[Start of Attachment]

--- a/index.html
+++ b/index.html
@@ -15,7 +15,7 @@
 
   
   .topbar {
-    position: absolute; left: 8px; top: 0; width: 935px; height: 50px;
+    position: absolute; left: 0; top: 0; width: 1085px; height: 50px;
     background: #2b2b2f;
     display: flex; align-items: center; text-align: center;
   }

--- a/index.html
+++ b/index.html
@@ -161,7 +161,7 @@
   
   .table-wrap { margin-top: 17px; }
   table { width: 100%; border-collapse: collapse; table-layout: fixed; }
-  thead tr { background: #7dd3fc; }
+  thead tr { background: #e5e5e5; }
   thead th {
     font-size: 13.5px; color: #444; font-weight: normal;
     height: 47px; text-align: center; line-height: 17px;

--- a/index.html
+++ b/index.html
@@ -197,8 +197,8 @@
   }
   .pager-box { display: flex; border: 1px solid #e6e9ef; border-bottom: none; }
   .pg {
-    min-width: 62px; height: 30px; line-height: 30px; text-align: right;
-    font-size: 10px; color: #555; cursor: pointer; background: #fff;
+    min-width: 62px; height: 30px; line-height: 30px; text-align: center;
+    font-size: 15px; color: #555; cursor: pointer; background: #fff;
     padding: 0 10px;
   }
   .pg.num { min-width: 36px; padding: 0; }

[End of Attachment]
[Start of Attachment]

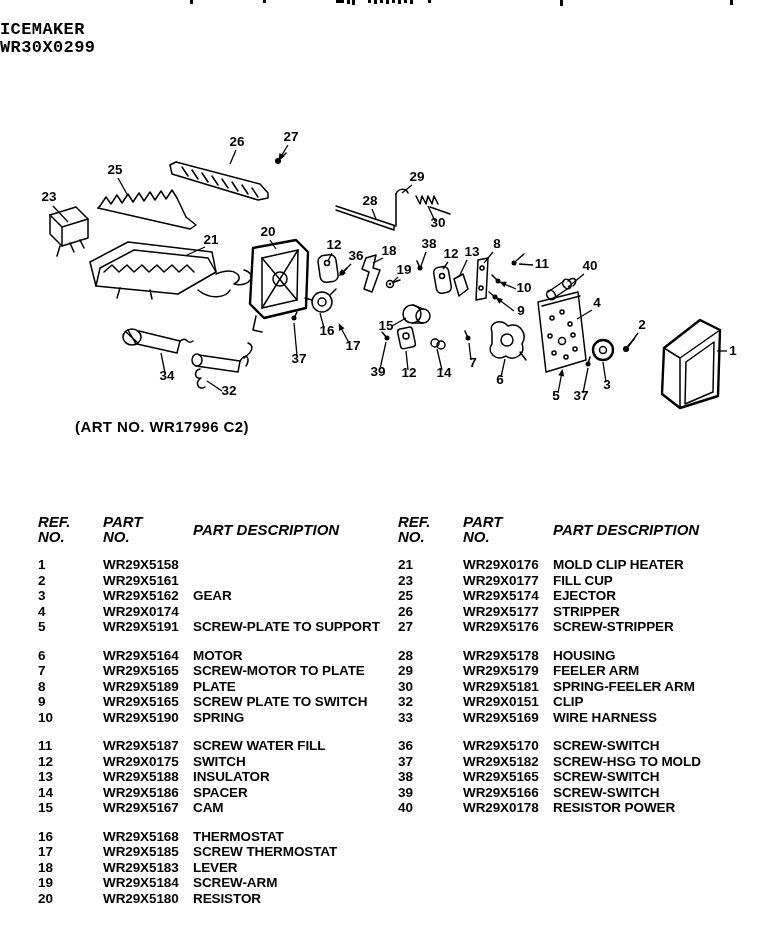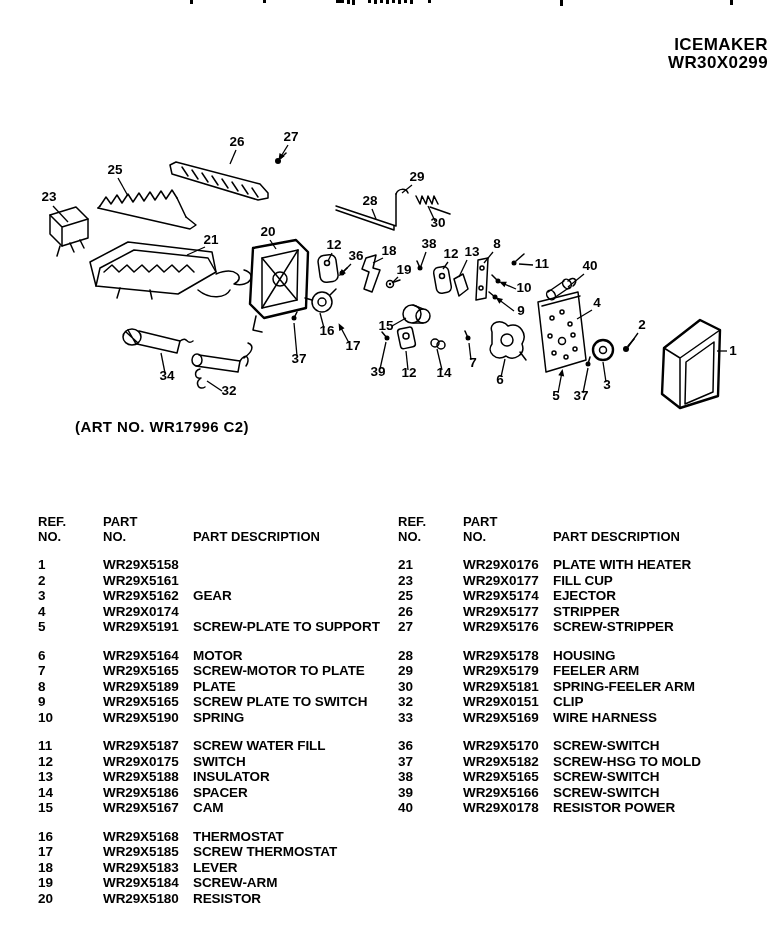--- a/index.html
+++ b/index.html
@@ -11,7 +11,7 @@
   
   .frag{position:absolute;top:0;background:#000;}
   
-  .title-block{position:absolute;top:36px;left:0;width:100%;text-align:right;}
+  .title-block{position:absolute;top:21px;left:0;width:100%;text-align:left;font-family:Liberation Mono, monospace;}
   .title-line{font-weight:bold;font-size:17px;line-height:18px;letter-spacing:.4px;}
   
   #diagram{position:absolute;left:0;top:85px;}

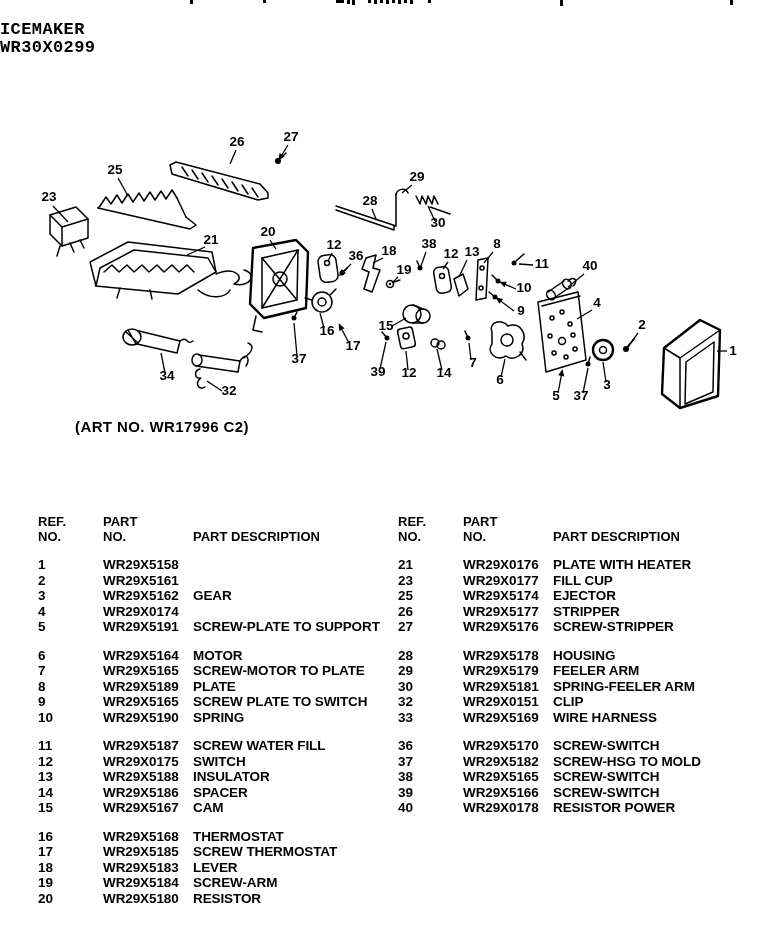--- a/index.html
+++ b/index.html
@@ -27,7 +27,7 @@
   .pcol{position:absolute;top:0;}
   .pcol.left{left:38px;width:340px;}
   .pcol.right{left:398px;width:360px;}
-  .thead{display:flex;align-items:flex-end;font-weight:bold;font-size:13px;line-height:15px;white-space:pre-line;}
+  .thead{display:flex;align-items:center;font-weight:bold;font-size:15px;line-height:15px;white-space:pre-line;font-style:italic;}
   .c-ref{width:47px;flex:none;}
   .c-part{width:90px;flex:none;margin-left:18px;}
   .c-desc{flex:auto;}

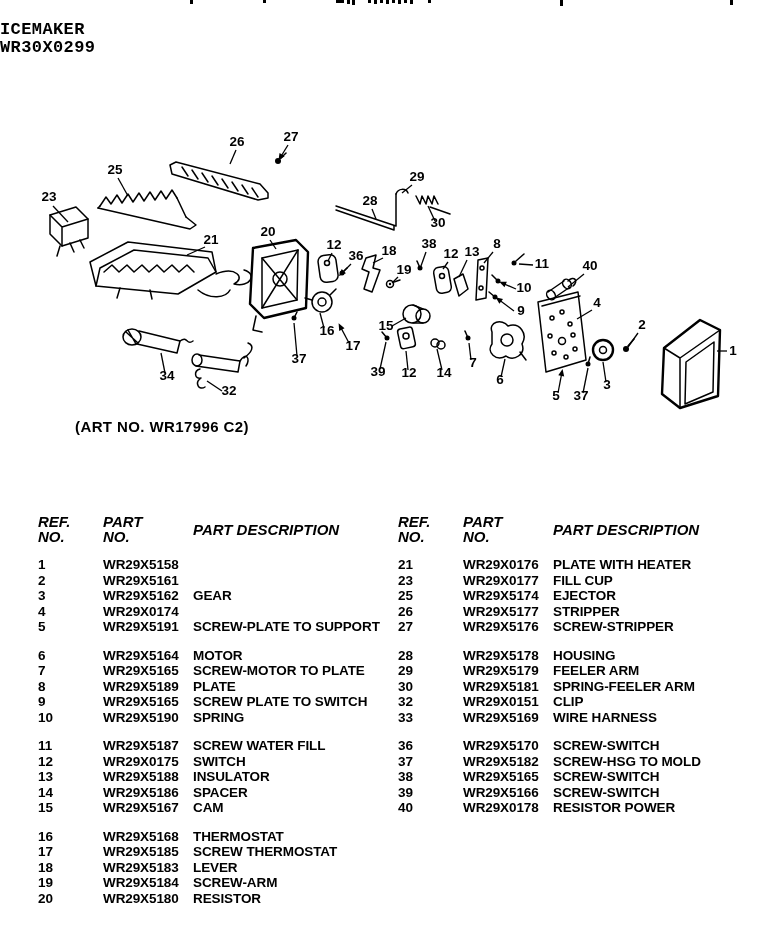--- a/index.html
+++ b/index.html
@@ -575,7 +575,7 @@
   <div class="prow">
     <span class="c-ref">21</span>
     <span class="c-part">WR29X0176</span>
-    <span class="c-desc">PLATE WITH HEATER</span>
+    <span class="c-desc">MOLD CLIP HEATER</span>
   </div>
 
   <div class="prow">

[End of Attachment]

What you return must be an exact retyping of the lines above starting at the line with "10px; color: #555; cursor: pointer; background: #fff;" and ending at the line with "36px; padding: 0;", and nothing besides.

■ Answer for this exercise
-    font-size: 10px; color: #555; cursor: pointer; background: #fff;
+    min-width: 62px; height: 30px; line-height: 30px; text-align: center;
+    font-size: 15px; color: #555; cursor: pointer; background: #fff;
     padding: 0 10px;
   }
   .pg.num { min-width: 36px; padding: 0; }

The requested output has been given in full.